Welcome to our dedicated page for Dt Cloud Star Acquisition SEC filings (Ticker: DTSQR), a comprehensive resource for investors and traders seeking official regulatory documents including 10-K annual reports, 10-Q quarterly earnings, 8-K material events, and insider trading forms.
The SEC filings page for DT Cloud Star Acquisition Corporation (DTSQR, DTSQ, DTSQU) focuses on documents the company files with the U.S. Securities and Exchange Commission in connection with its status as a newly organized blank check company incorporated in the Cayman Islands as a business company. In its public announcements, the company notes that a registration statement relating to its securities was declared effective by the SEC.

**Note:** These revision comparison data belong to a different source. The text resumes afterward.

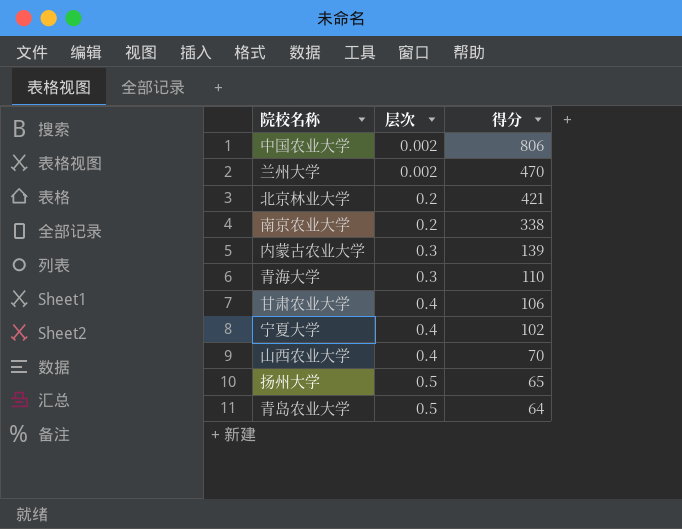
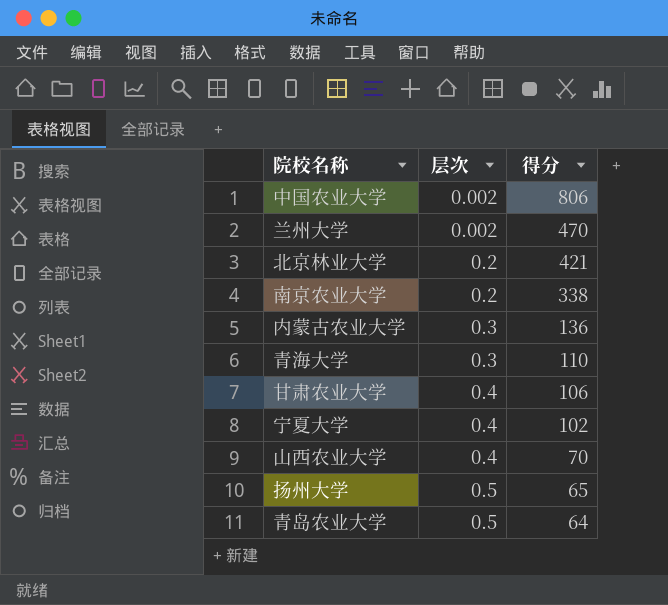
内蒙古农业大学 | 得分: 139 -> 136

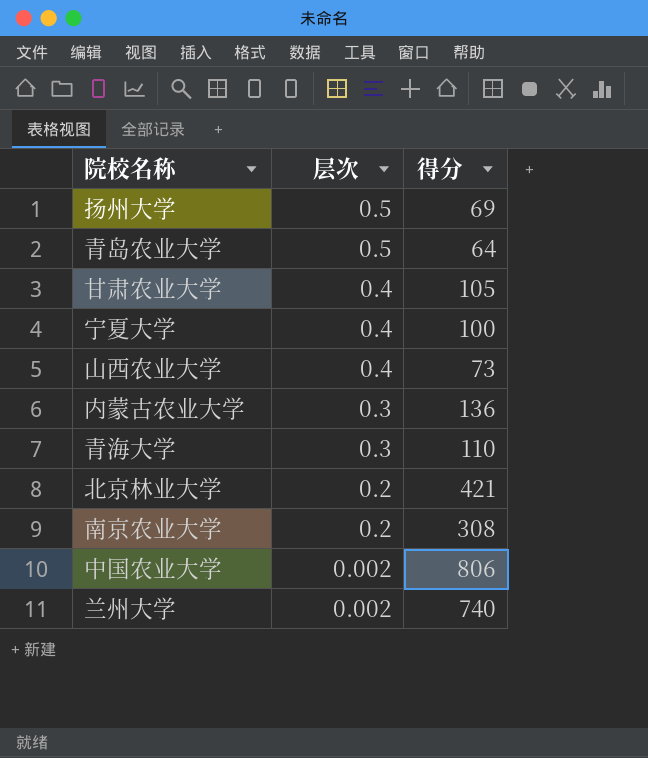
row order: 层次 ascending -> 层次 descending
扬州大学 | 得分: 65 -> 69
甘肃农业大学 | 得分: 106 -> 105
宁夏大学 | 得分: 102 -> 100
山西农业大学 | 得分: 70 -> 73
南京农业大学 | 得分: 338 -> 308
兰州大学 | 得分: 470 -> 740

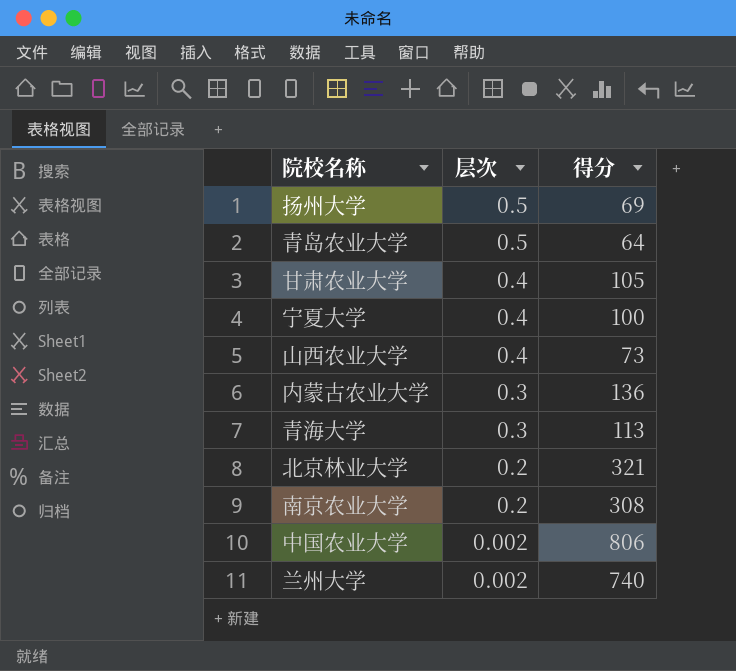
青海大学 | 得分: 110 -> 113
北京林业大学 | 得分: 421 -> 321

For this type of company, key SEC materials include the registration statement for its initial public offering of units on The Nasdaq Global Market, as well as proxy materials and any amendments. DT Cloud Star Acquisition Corporation has referenced a definitive proxy statement for an extraordinary general meeting of shareholders, along with amendments and supplements filed with the SEC, and later announced that the meeting was cancelled and the proposals were withdrawn from consideration.
On Stock Titan, this filings page is designed to surface such SEC documents as they become available from EDGAR and to pair them with AI-powered summaries. These summaries help explain the structure of the company’s units, ordinary shares, and rights, and clarify the implications of registration statements, proxy statements, and related filings.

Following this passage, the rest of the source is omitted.